US Army Retired

US Army Retired

Monday, December 7, 2015

Manuscript Rejected – Just Prods me for More Determination

The hardest thing about writing is not getting the words down on paper (or in ROM). It's getting people to read it afterward. One needs to be creative when telling the story but it takes an awesome amount of salesmanship to get the story out.

That's easy for the famous ones. In fact, most of them don't even write the book they're selling. Check it out. How many big-shots have co-authors? The ones who did all the research and the actual editing and revising”

For the rest of us, it's a matter of trying to sell ourselves through a process called querying – sending out letters to pitch the story to literary agents and/or publishers. And it takes a lot of research to find one of them who might be interested.

So, I'm going to share with you my latest attempt to sell SONORA SYMPHONY, A Warrior’s Wounds Healed by American Indian Medicine. After the usual stuff of a business letter, here's the spiel:

Staff Sergeant Ray Daniels awakens from nothingness. He feels the aches and pains of his physical injuries healing. But not the mental ones. Even the bravest mind cowers and entombs memories when confronted with unbearable horrors. Ray's memories only crawl out during his weakest hours, and when they do, they drag him awake, covered in cold sweat and shaking from unheard screams.

He doesn't know who he is, where he's from, and whether he has a family.
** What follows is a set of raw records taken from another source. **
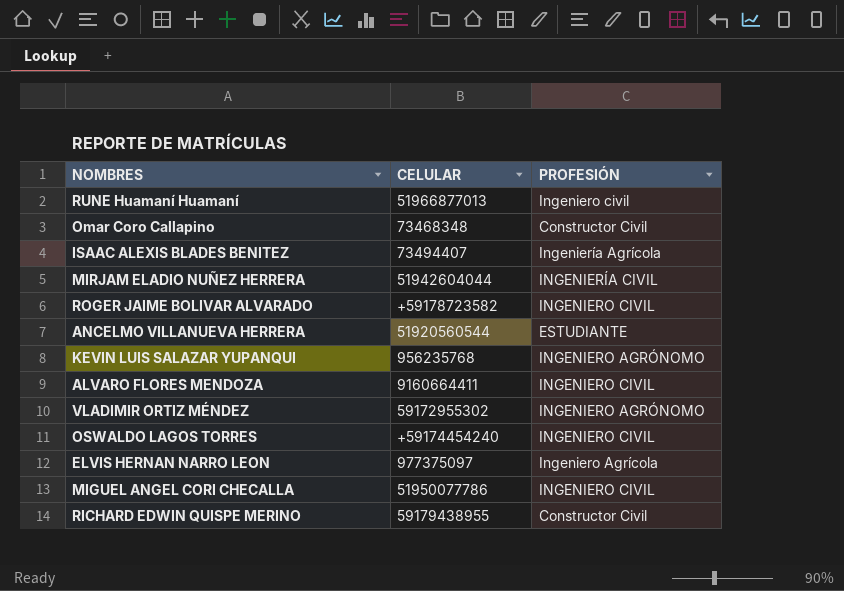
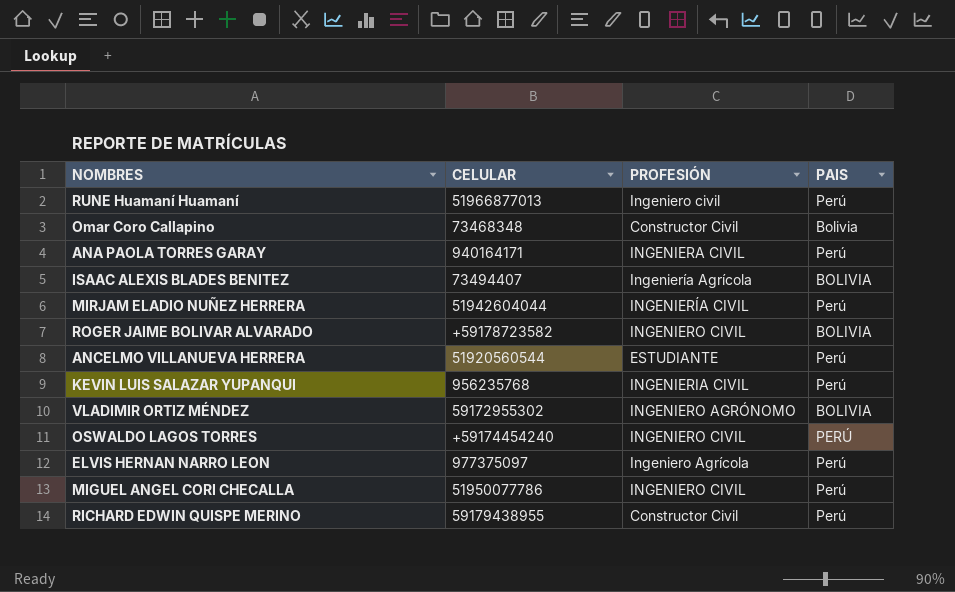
column PAIS | position: none -> 4
row ALVARO FLORES MENDOZA: 9160664411 | INGENIERO CIVIL -> none
row ANA PAOLA TORRES GARAY: none -> 940164171 | INGENIERA CIVIL | Perú
KEVIN LUIS SALAZAR YUPANQUI | PROFESIÓN: INGENIERO AGRÓNOMO -> INGENIERIA CIVIL

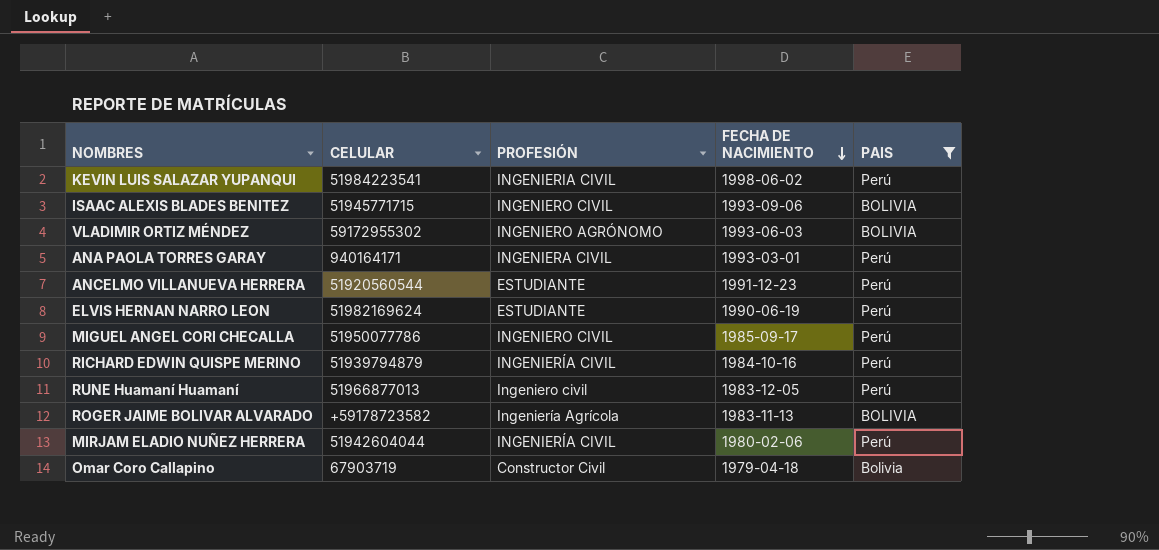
filter: none -> PAIS != PERÚ
row order: none -> FECHA DE NACIMIENTO descending
column FECHA DE NACIMIENTO | position: none -> 4
KEVIN LUIS SALAZAR YUPANQUI | CELULAR: 956235768 -> 51984223541
ISAAC ALEXIS BLADES BENITEZ | CELULAR: 73494407 -> 51945771715
ISAAC ALEXIS BLADES BENITEZ | PROFESIÓN: Ingeniería Agrícola -> INGENIERO CIVIL
ELVIS HERNAN NARRO LEON | CELULAR: 977375097 -> 51982169624
ELVIS HERNAN NARRO LEON | PROFESIÓN: Ingeniero Agrícola -> ESTUDIANTE
RICHARD EDWIN QUISPE MERINO | CELULAR: 59179438955 -> 51939794879
RICHARD EDWIN QUISPE MERINO | PROFESIÓN: Constructor Civil -> INGENIERÍA CIVIL
ROGER JAIME BOLIVAR ALVARADO | PROFESIÓN: INGENIERO CIVIL -> Ingeniería Agrícola
Omar Coro Callapino | CELULAR: 73468348 -> 67903719

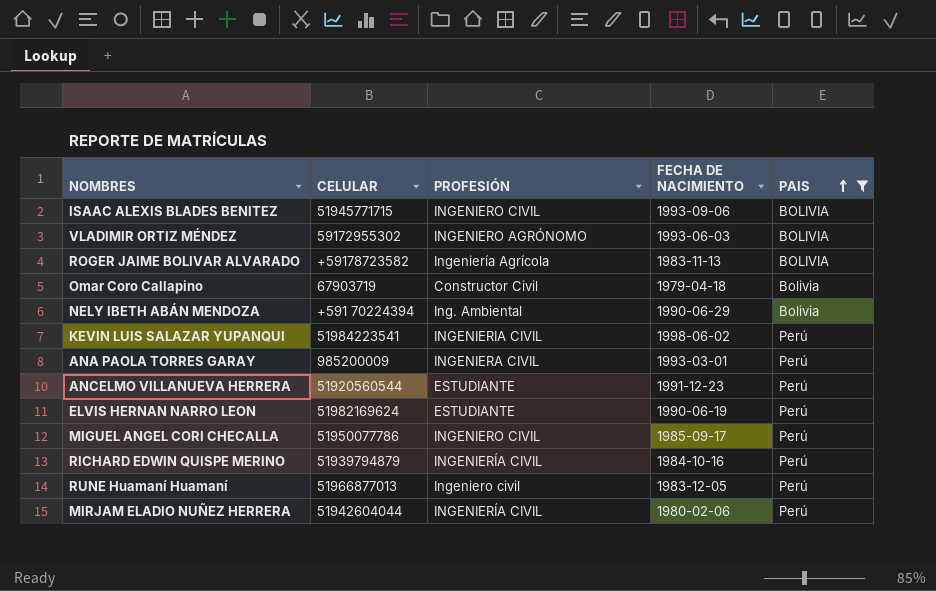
row order: FECHA DE NACIMIENTO descending -> PAIS ascending
row NELY IBETH ABÁN MENDOZA: none -> +591 70224394 | Ing. Ambiental | 1990-06-29 | Bolivia
ANA PAOLA TORRES GARAY | CELULAR: 940164171 -> 985200009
All he knows is that the doctors told him he was injured in Afghanistan. Unlike the other patients, no one visits him. No family. No friends. He is alone.

Frustrated, he leaves the hospital to find himself in a truck stop outside of South Tuscon, Arizona. He's noticed by an ex-Green Beret veteran of the Vietnam War. Joe Redmond recognizes the blankness in the young soldier's eyes. He's an elder of the Tohono O'odham Tribe and takes Ray in, seeking to heal him using traditional know-how.

SONORA SYMPHONY is a contemporary novel of 109,000 words that approaches PTSD from a unique perspective. Ray's immersed in nature, given healthful and healing foods, and has his dark thoughts diverted with tales and lore of American Indians. All takes place in the Sonora Desert of southern Arizona.

Ray takes part in an ancient ritual on Baboquivari, the sacred mountain. It leads to a fork in his life's road. One leads to the World Above and the other to his future.